Having been involved in many pharmacodynamic (PD) insulin studies, I feel obliged to provide some important updates on the PD characteristics provided in table 1 of the interesting review by Mooradian and colleagues on initiation of insulin therapy that will slightly change the authors' conclusions on treatment strategies. In general, PD characteristics of insulin preparations should be studied in the "real users" [1], i.e. people with type 1 or type 2 diabetes, as, in particular, duration of action tends to be overestimated in nondiabetic individuals [1].
The duration of action of NPH-insulin in type 1 diabetes is approximately 12-13 hours [1, 2] which certainly justifies its classification as intermediate-acting. In contrast, both insulin glargine and insulin detemir showed a significantly longer duration of action of about 20 hours in doses of 0.3-0.4 U/kg [1, 2]. Recent data (S.G. Ashwell et al. Diabetic Medicine 2006; 23: 879‚886) show that insulin glargine has to be used twice daily in some people with type 1 diabetes as it does not cover a whole 24h-period in 15‚30% of patients.

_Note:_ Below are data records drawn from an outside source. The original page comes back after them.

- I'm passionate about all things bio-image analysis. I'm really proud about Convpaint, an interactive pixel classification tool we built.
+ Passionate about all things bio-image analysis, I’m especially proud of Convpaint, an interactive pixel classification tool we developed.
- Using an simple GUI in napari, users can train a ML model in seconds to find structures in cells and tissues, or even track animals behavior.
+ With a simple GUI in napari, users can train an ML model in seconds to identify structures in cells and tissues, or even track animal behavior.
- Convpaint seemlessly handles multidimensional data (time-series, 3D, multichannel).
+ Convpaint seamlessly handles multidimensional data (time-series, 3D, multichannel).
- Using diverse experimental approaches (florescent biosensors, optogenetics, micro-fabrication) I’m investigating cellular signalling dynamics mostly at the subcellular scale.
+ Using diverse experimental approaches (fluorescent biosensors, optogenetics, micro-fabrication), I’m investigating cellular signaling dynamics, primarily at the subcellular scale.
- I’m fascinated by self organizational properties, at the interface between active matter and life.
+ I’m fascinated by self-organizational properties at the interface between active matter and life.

PD data in people with type 2 diabetes (who represent the majority of insulin users) are scarce, but we recently conducted a head-to-head comparison of detemir and glargine that showed almost super-imposable profiles and a dose-dependent duration of action of up to 24 h without relevant differences between these analogues at clinically relevant doses [3]. In addition, we observed a peak metabolic effect with both analogues after 8-12 hours in people with type 2 diabetes [3] and this has recently been confirmed for insulin glargine by the study of Luzio et al. [4]. Thus, in people with type 2 diabetes, the PD characteristics of insulin glargine and insulin detemir do not differ. Therefore, both analogues should be classified as long-acting (as e.g. implemented in the ATC categorization of the WHO) and both analogues should be regarded as equal in the recommended strategies to initiate insulin therapy (table 2 in the review of Mooradian et al.). It is also noteworthy that insulin detemir was shown to be associated with a lower intra-individual variability in PD endpoints in both type 1 and type 2 diabetes [3, 5], and future trials may prove this property to be clinically advantageous.
References:
1. Lepore M, Pampanelli S, Fanelli C, Porcellati F, Bartocci L, Di Vincenzo A, Cordoni C, Costa E, Brunetti P, Bolli GB. Pharmacokinetics and pharmacodynamics of subcutaneous injection of long-acting human insulin analog glargine, NPH insulin, and ultralente human insulin and continuous subcutaneous infusion of insulin lispro. Diabetes. 2000;49(12):2142-8.
2. Plank J, Bodenlenz M, Sinner F, Magnes C, Gorzer E, Regittnig W, Endahl LA, Draeger E, Zdravkovic M, Pieber TR. A double-blind, randomized, dose-response study investigating the pharmacodynamic and pharmacokinetic properties of the long-acting insulin analog detemir. Diabetes Care. 2005;28(5):1107-12.
3. Klein O, Lynge J, Endahl L, Damholt B, Nosek L, Heise T. Insulin Detemir and Insulin Glargine: Similar Time-action Profiles in Subjects with Type 2 Diabetes. Diabetes 2006;55(Suppl.1):A76 (abstract, paper submitted for publication).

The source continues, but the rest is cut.